Where the line containing "node's password: YourNode'sWalletAddress" appears in the entries below, start there and print only that line and every line after it, exactly, through the end, excluding pictures.

Segment Start: SUPPLIED MATERIAL

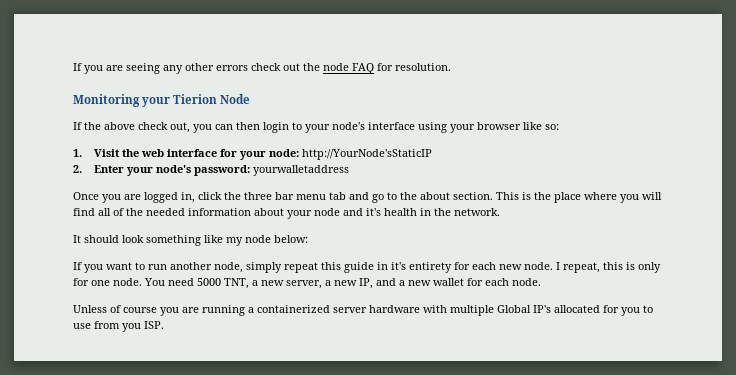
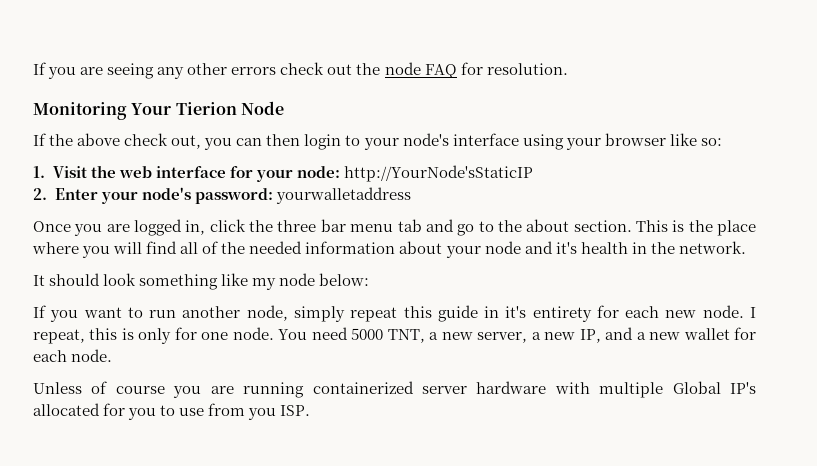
- Monitoring your Tierion Node
+ Monitoring Your Tierion Node
- Unless of course you are running a containerized server hardware with multiple Global IP's allocated for you to use from you ISP.
+ Unless of course you are running containerized server hardware with multiple Global IP's allocated for you to use from you ISP.

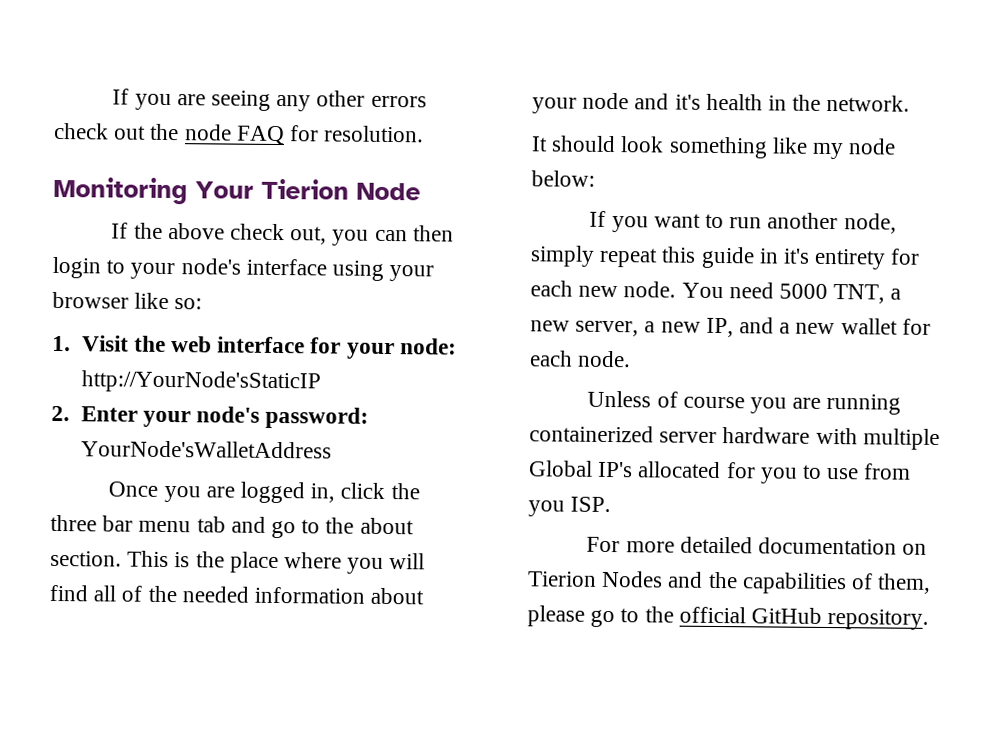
- 2. Enter your node's password: yourwalletaddress
+ 2. Enter your node's password: YourNode'sWalletAddress
- I repeat, this is only for one node.
+ For more detailed documentation on Tierion Nodes and the capabilities of them, please go to the official GitHub repository.

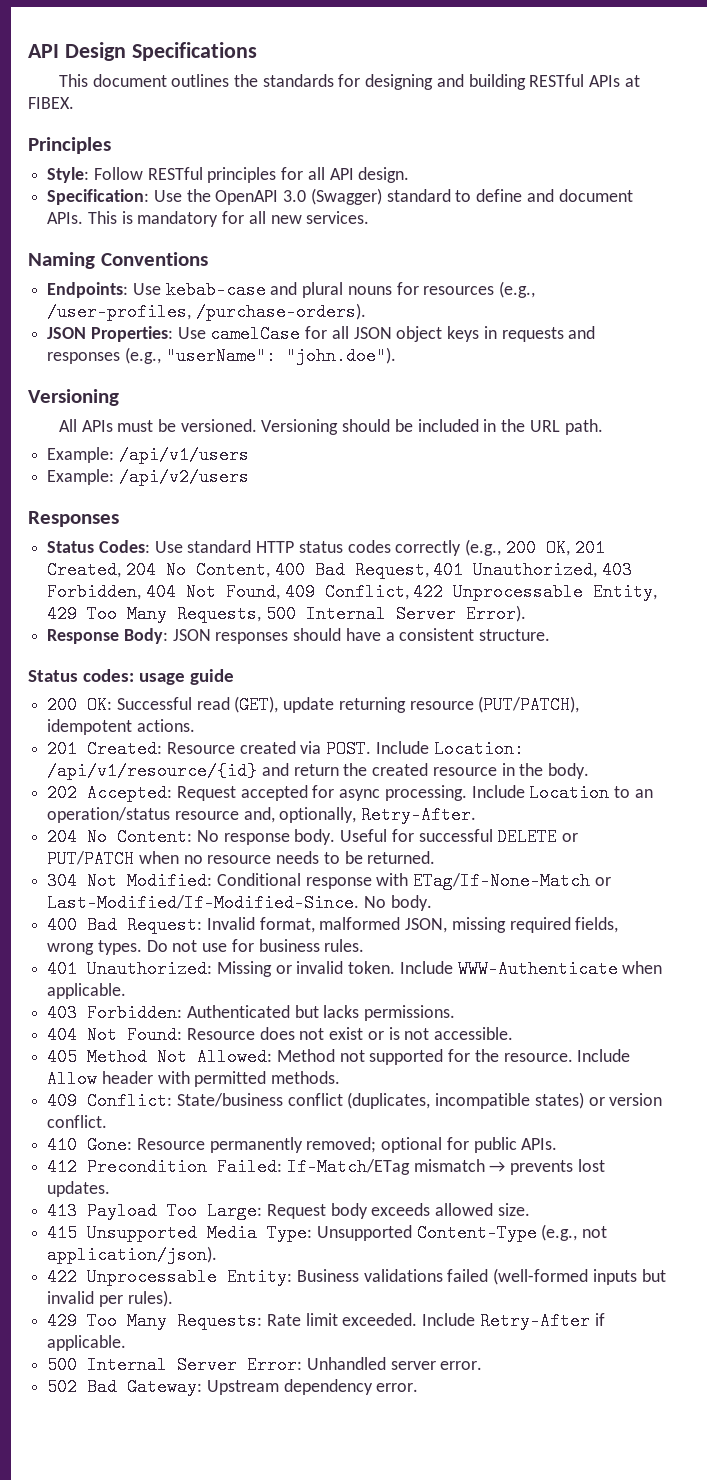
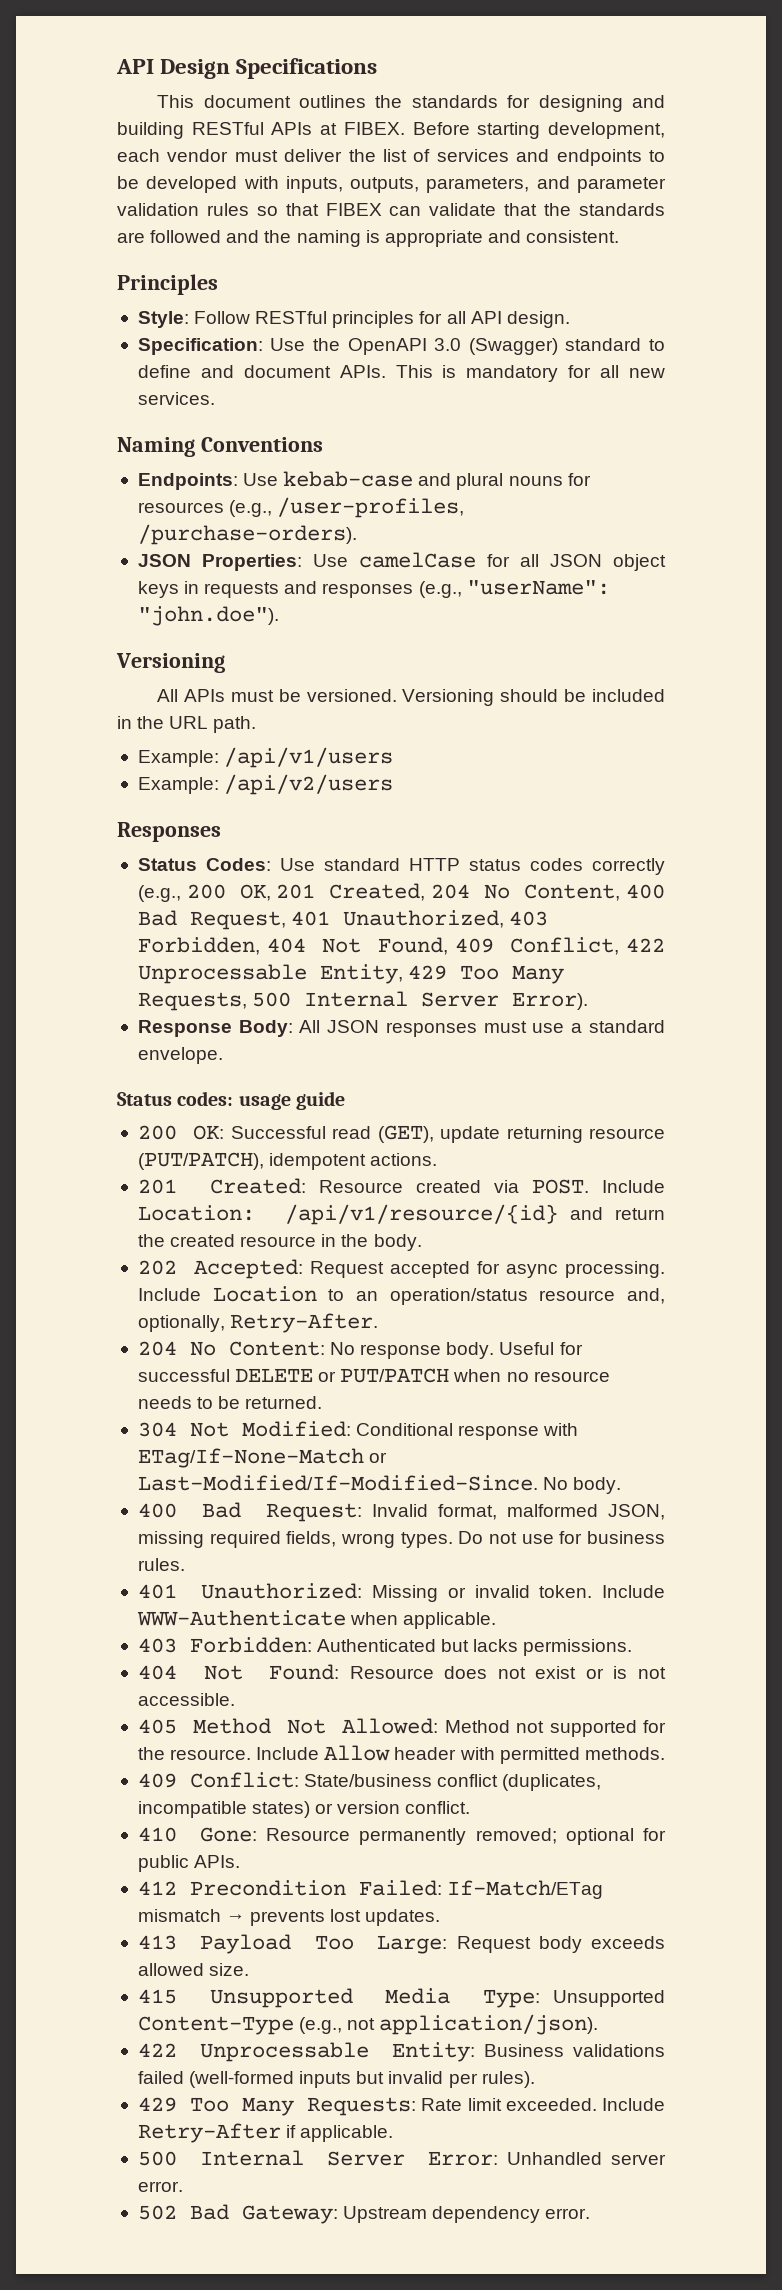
+ Before starting development, each vendor must deliver the list of services and endpoints to be developed with inputs, outputs, parameters, and parameter validation rules so that FIBEX can validate that the standards are followed and the naming is appropriate and consistent.
- Response Body: JSON responses should have a consistent structure.
+ Response Body: All JSON responses must use a standard envelope.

Segment End: SUPPLIED MATERIAL

ANSWER BOX
+ 2. Enter your node's password: YourNode'sWalletAddress
- I repeat, this is only for one node.
+ For more detailed documentation on Tierion Nodes and the capabilities of them, please go to the official GitHub repository.

+ Before starting development, each vendor must deliver the list of services and endpoints to be developed with inputs, outputs, parameters, and parameter validation rules so that FIBEX can validate that the standards are followed and the naming is appropriate and consistent.
- Response Body: JSON responses should have a consistent structure.
+ Response Body: All JSON responses must use a standard envelope.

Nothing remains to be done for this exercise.